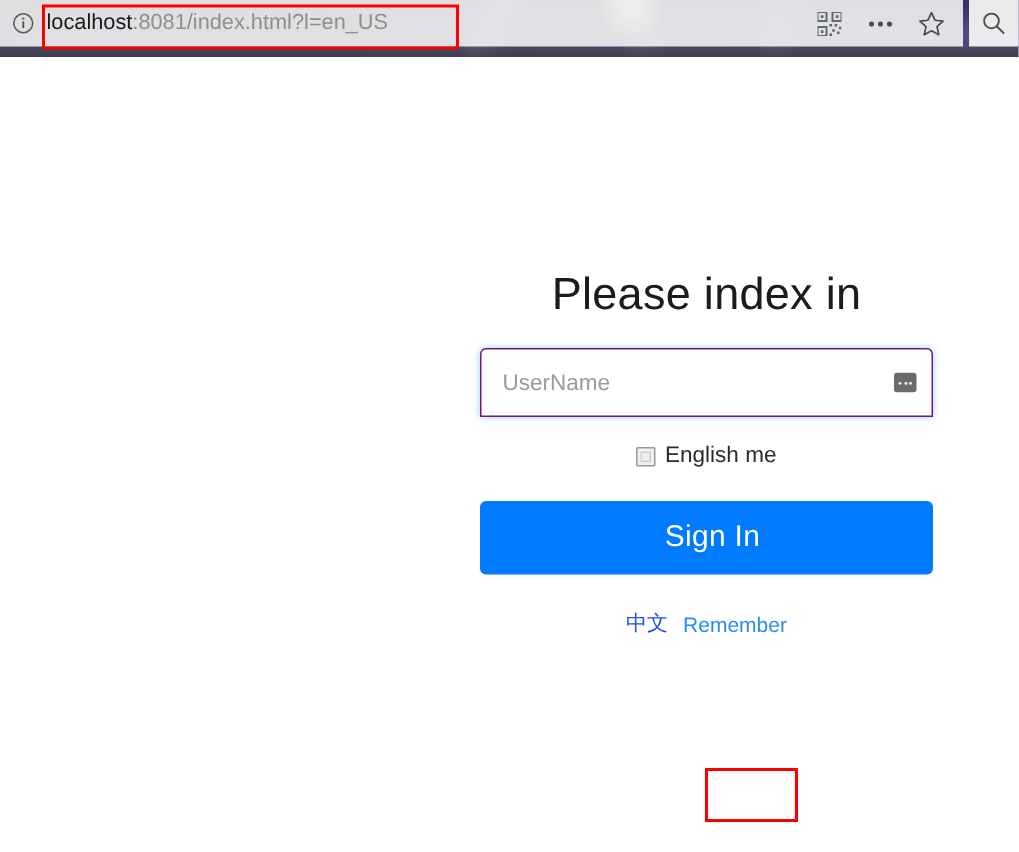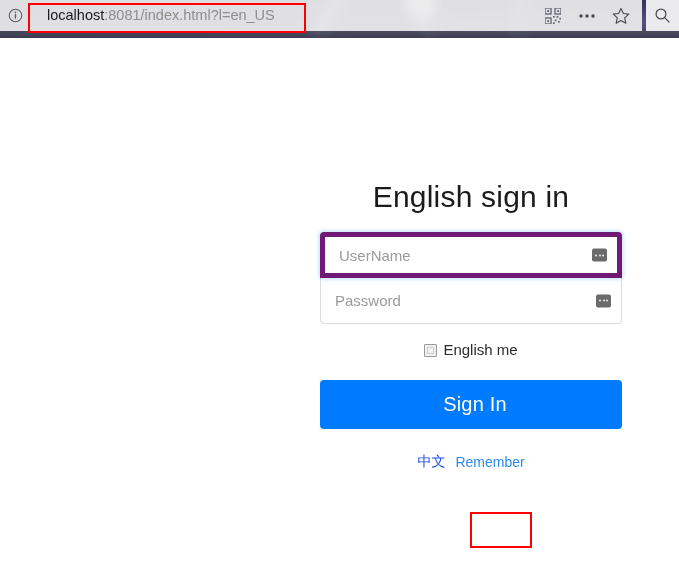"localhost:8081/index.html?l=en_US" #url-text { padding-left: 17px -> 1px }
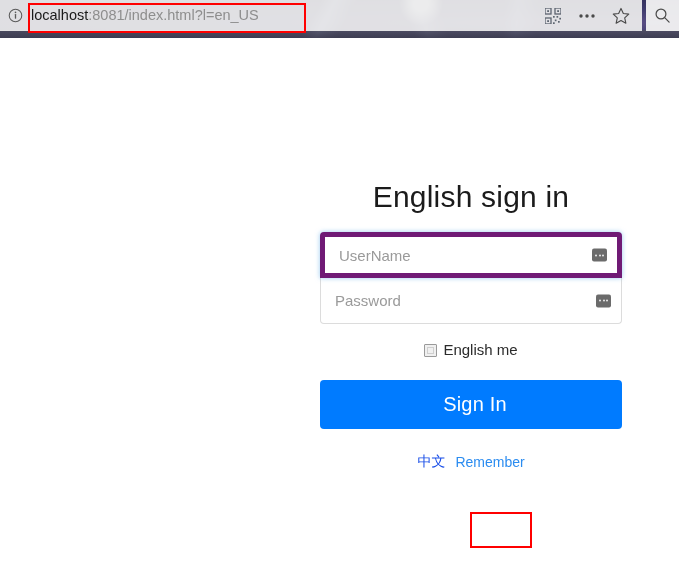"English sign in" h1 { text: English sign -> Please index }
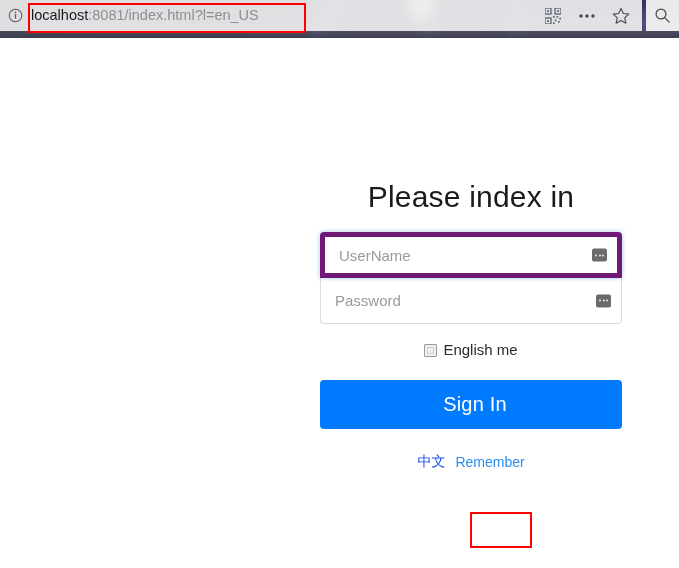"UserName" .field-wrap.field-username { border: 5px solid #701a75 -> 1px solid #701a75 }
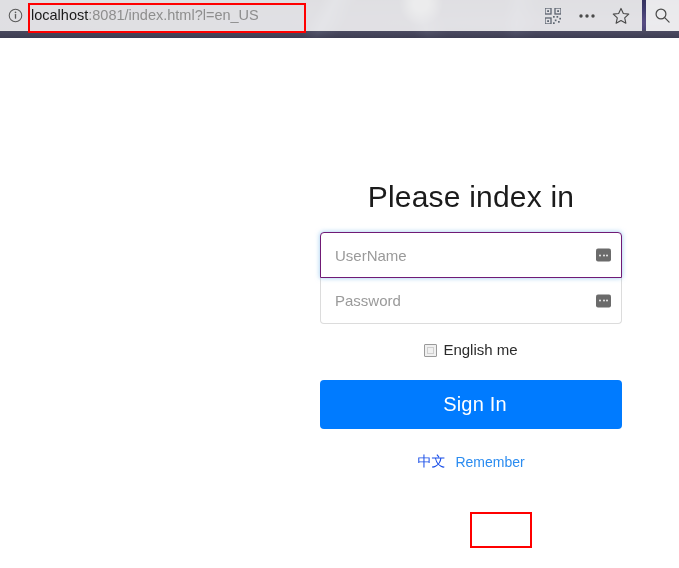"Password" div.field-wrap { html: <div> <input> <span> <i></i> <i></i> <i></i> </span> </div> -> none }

══════════

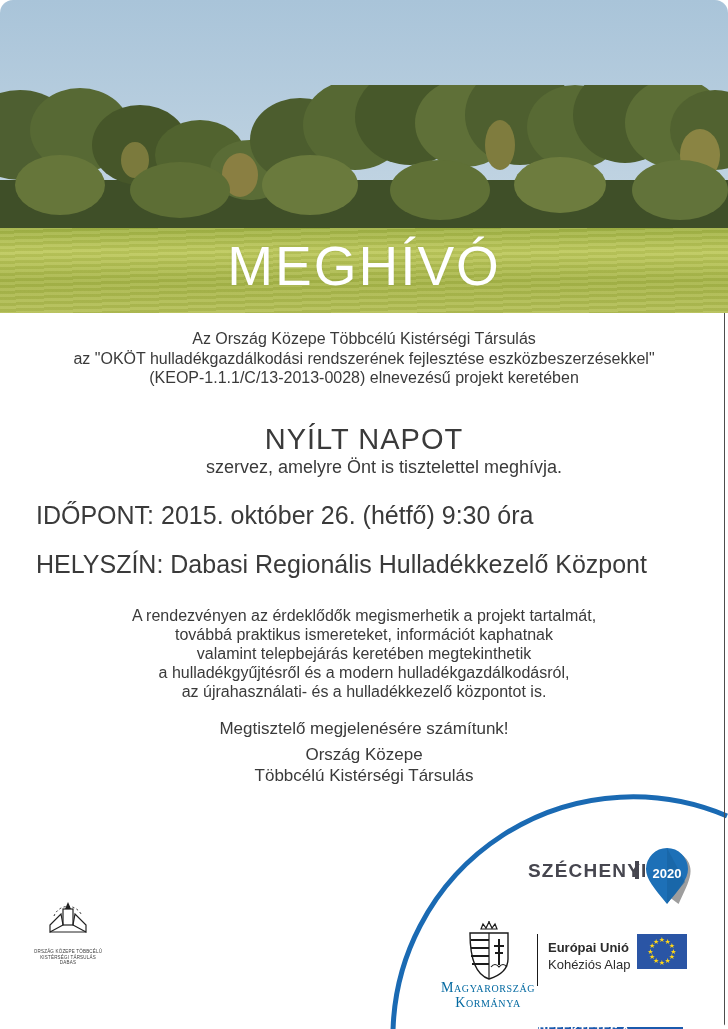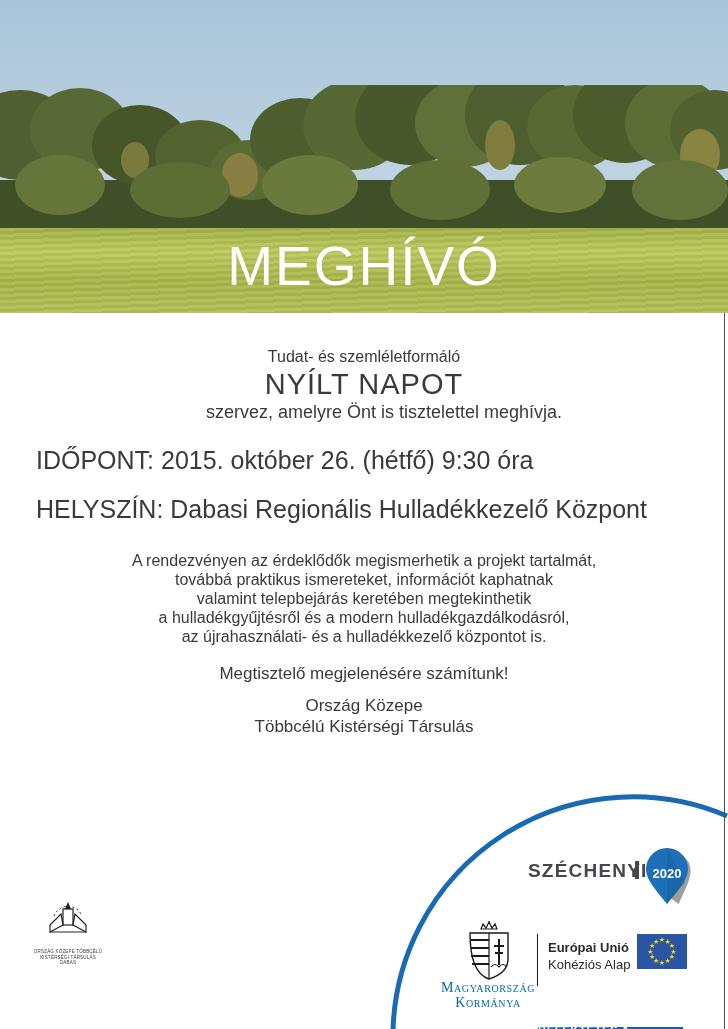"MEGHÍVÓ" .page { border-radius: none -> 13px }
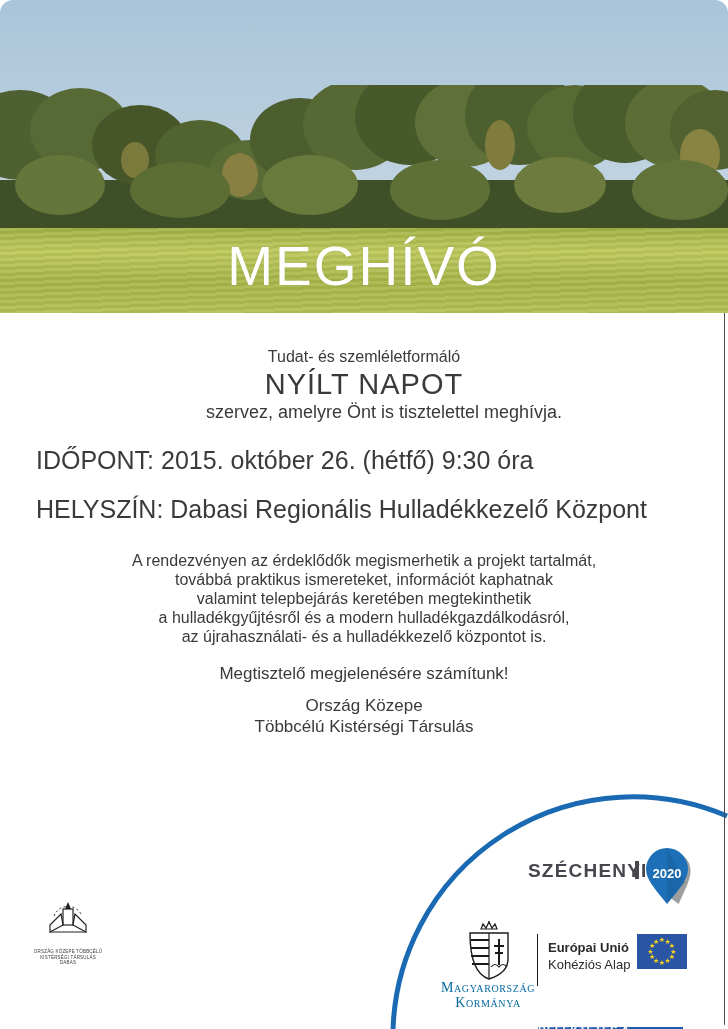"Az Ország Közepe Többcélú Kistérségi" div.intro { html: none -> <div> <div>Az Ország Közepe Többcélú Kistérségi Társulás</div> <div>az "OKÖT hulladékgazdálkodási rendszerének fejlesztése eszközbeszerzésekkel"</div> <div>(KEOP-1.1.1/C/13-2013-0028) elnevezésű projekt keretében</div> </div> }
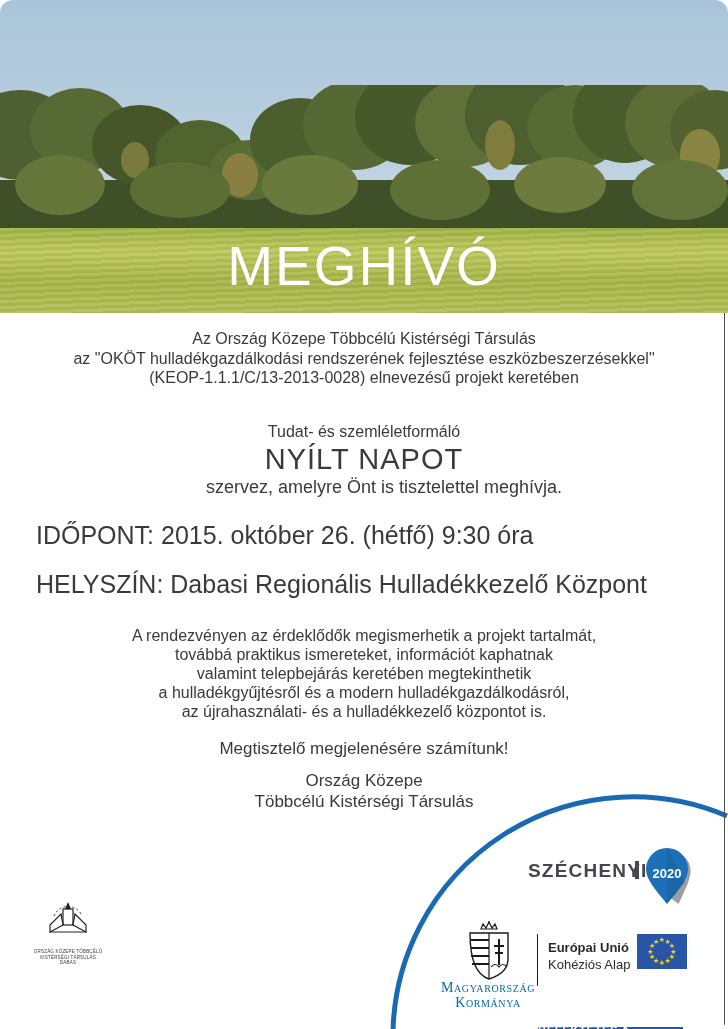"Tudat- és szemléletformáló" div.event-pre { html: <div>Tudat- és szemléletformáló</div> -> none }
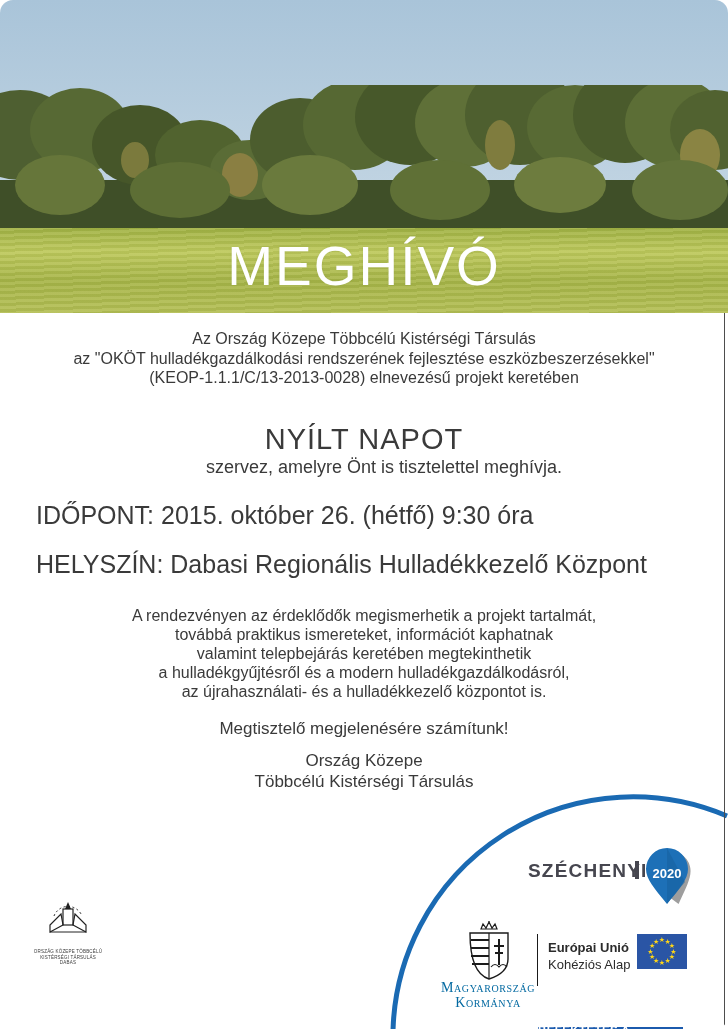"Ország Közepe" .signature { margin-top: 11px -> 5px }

══════════

## TASK TO CARRY OUT
Only the lines above starting with the line with "padding-left: 17px ->" and going on through the line with "border: 5px solid" belong in the answer; repeat them exactly, minus any picture.

## OUTPUT FOR THIS EXERCISE
"localhost:8081/index.html?l=en_US" #url-text { padding-left: 17px -> 1px }
"English sign in" h1 { text: English sign -> Please index }
"UserName" .field-wrap.field-username { border: 5px solid #701a75 -> 1px solid #701a75 }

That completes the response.